_Task goal_
Pick out each line in these entries that contains the string "concepts".
***
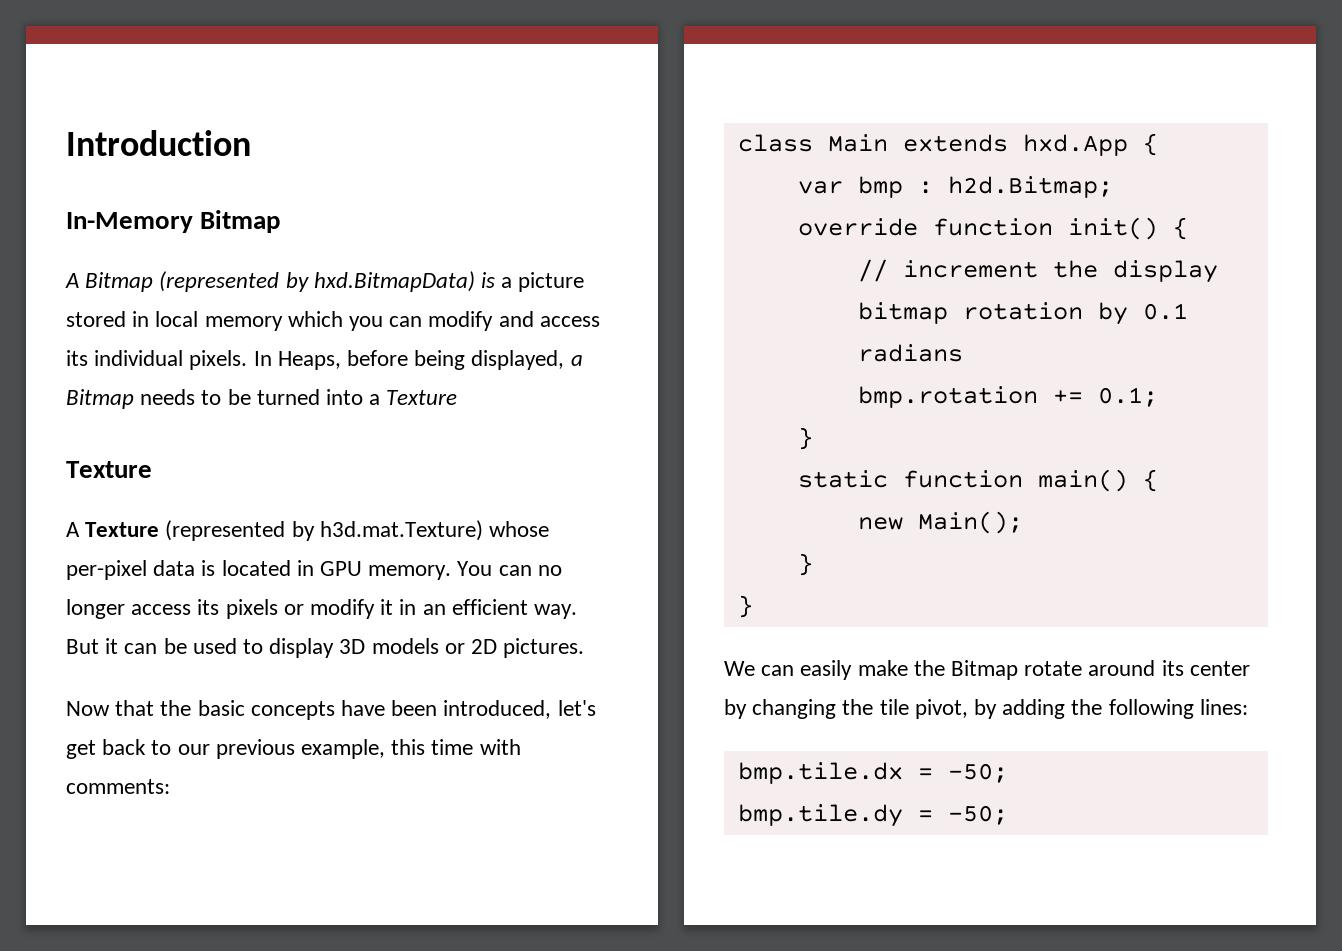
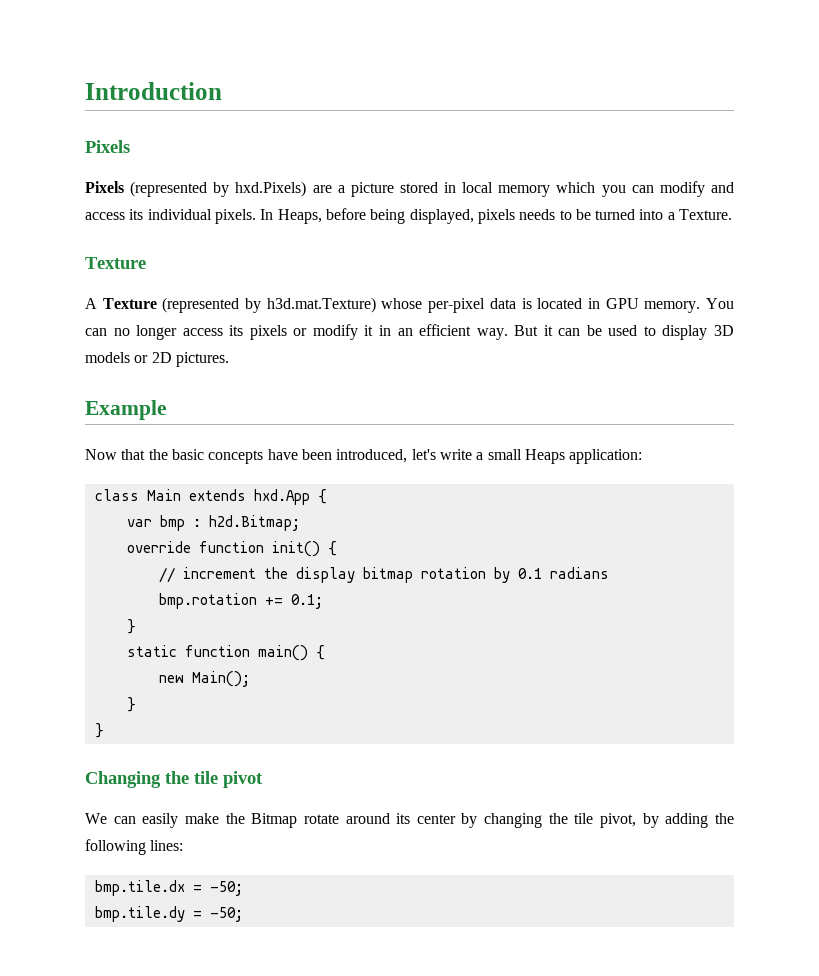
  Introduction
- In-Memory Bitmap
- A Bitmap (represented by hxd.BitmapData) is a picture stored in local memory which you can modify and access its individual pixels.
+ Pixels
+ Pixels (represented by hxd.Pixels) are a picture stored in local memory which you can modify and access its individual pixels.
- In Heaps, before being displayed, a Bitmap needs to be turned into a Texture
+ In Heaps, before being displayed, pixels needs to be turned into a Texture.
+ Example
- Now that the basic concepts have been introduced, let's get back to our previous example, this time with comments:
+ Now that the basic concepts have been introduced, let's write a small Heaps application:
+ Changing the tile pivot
***
_Answer_
- Now that the basic concepts have been introduced, let's get back to our previous example, this time with comments:
+ Now that the basic concepts have been introduced, let's write a small Heaps application:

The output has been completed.